* _Work required_: Each entry is to be given again precisely, and no picture may be carried over.

* * * * *

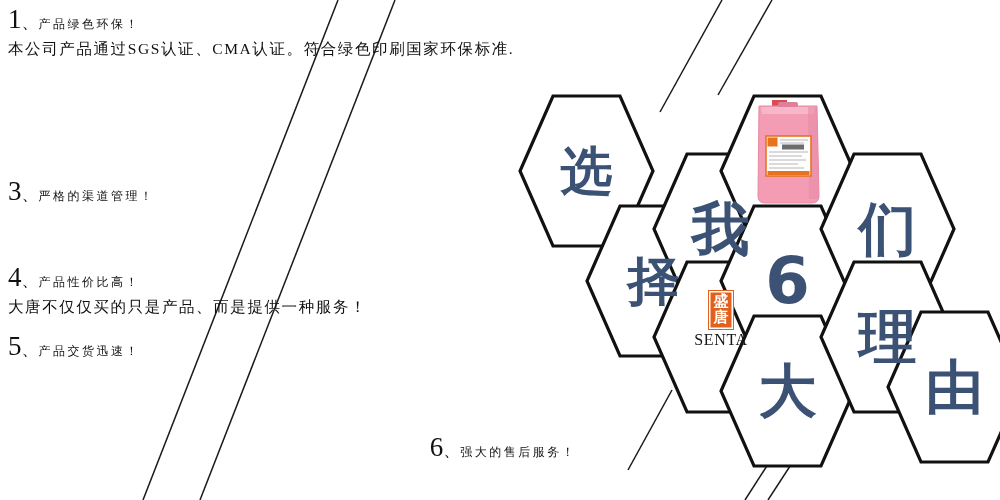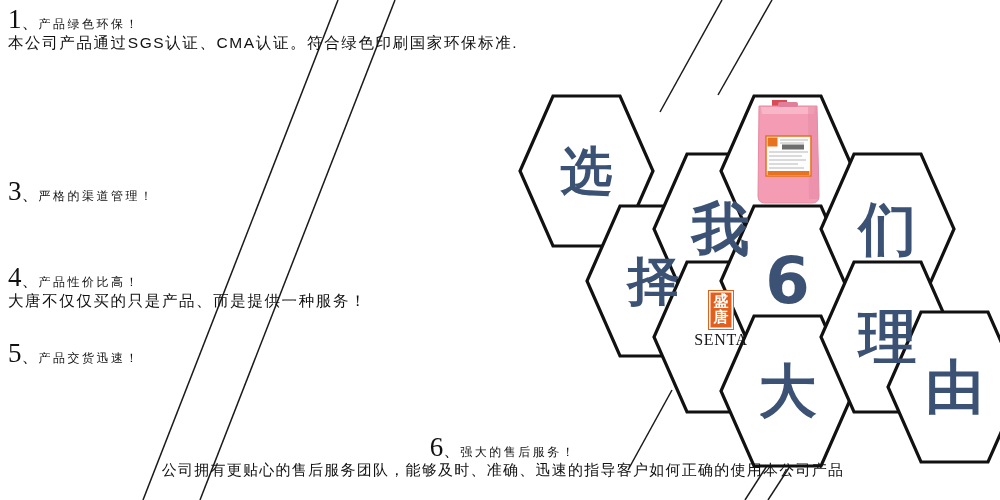"本公司产品通过SGS认证、CMA认证。符合绿色印刷国家环保标准." .reason-desc { font-family: Liberation Sans, sans-serif -> Liberation Serif, serif; margin-top: none -> 6px }
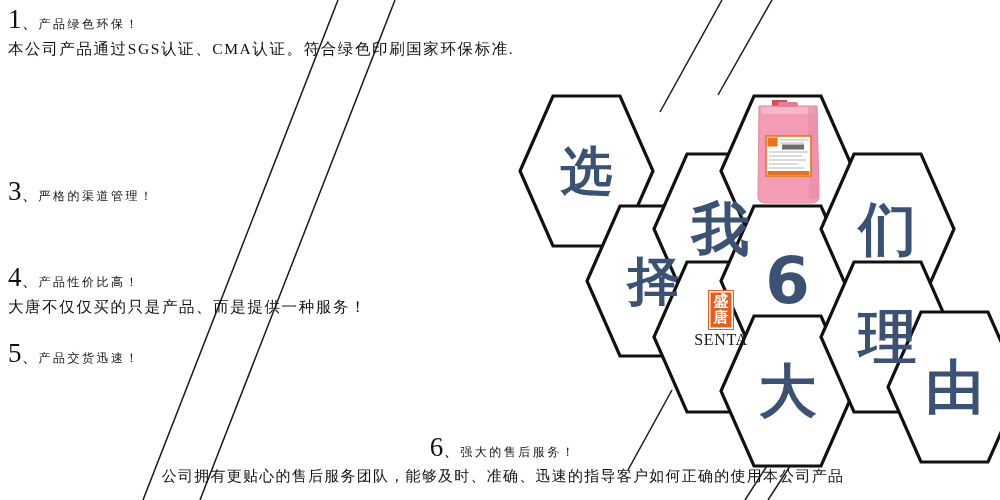"5、产品交货迅速！" div.reason { top: 340px -> 333px }
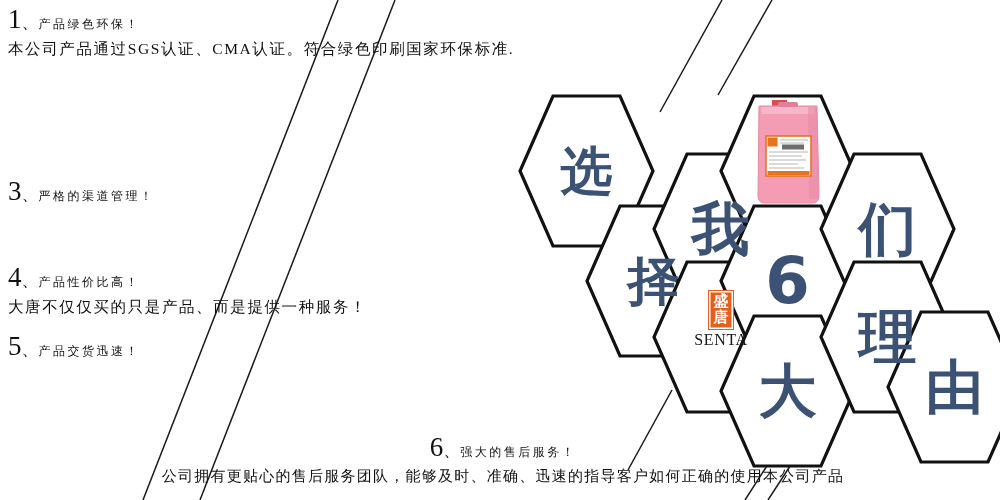"公司拥有更贴心的售后服务团队，能够及时、准确、迅速的指导客户如何正确的使用本公司" div.reason-desc { html: <div>公司拥有更贴心的售后服务团队，能够及时、准确、迅速的指导客户如何正确的使用本公司产品</div> -> none }
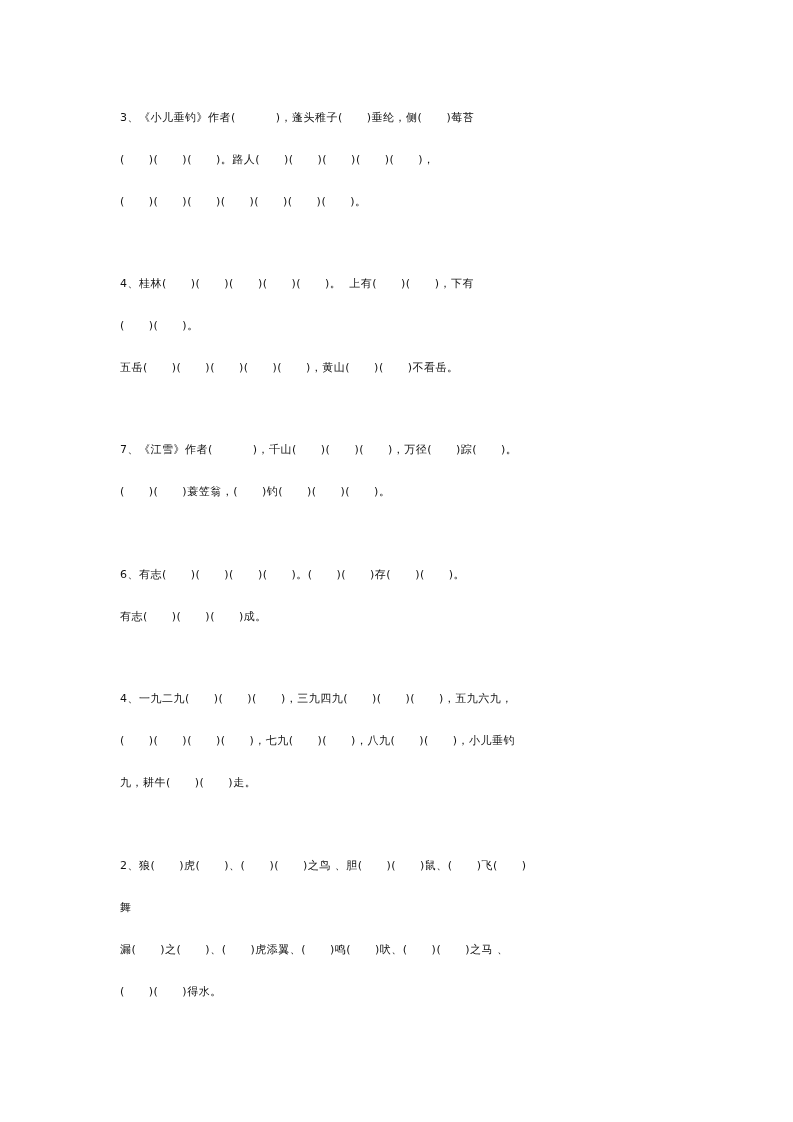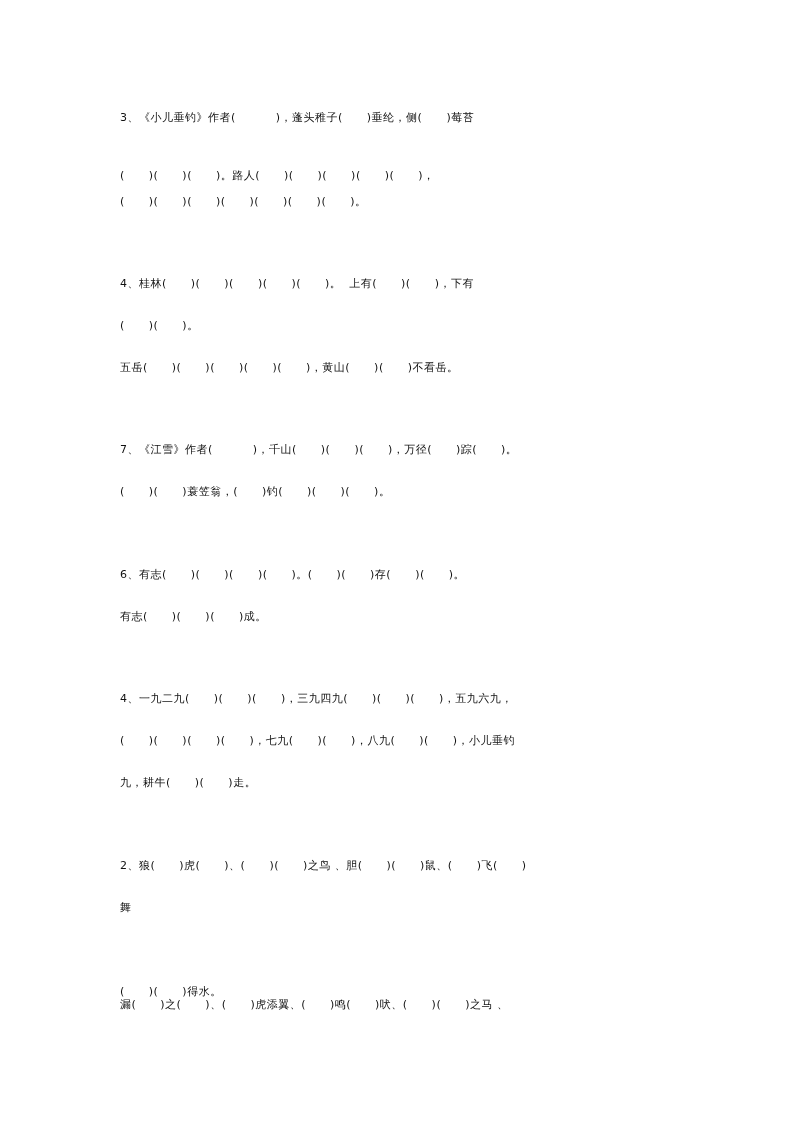"( )( )( )。路人( )(" div.line { top: 164px -> 148px }
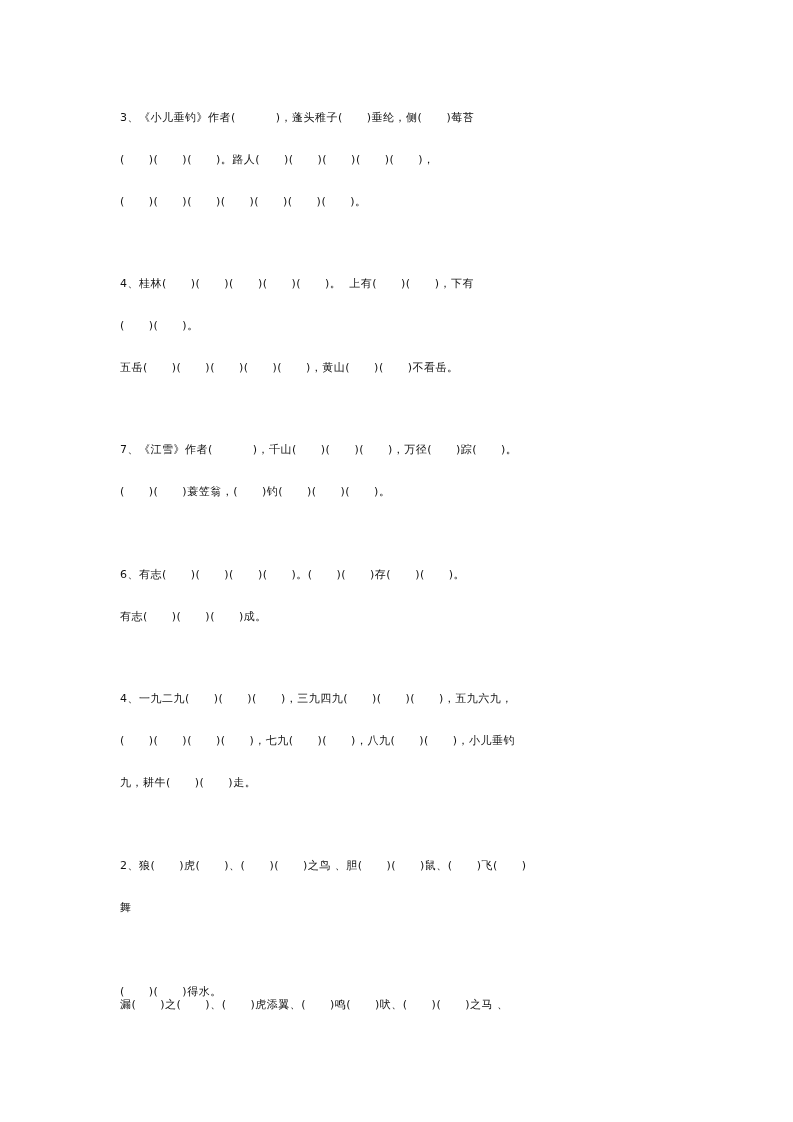"漏( )之( )、( )虎添翼、( )鸣(" div.line { top: 993px -> 938px }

* * * * *

* _Exercise output_:
"本公司产品通过SGS认证、CMA认证。符合绿色印刷国家环保标准." .reason-desc { font-family: Liberation Sans, sans-serif -> Liberation Serif, serif; margin-top: none -> 6px }
"5、产品交货迅速！" div.reason { top: 340px -> 333px }
"公司拥有更贴心的售后服务团队，能够及时、准确、迅速的指导客户如何正确的使用本公司" div.reason-desc { html: <div>公司拥有更贴心的售后服务团队，能够及时、准确、迅速的指导客户如何正确的使用本公司产品</div> -> none }
"( )( )( )。路人( )(" div.line { top: 164px -> 148px }
"漏( )之( )、( )虎添翼、( )鸣(" div.line { top: 993px -> 938px }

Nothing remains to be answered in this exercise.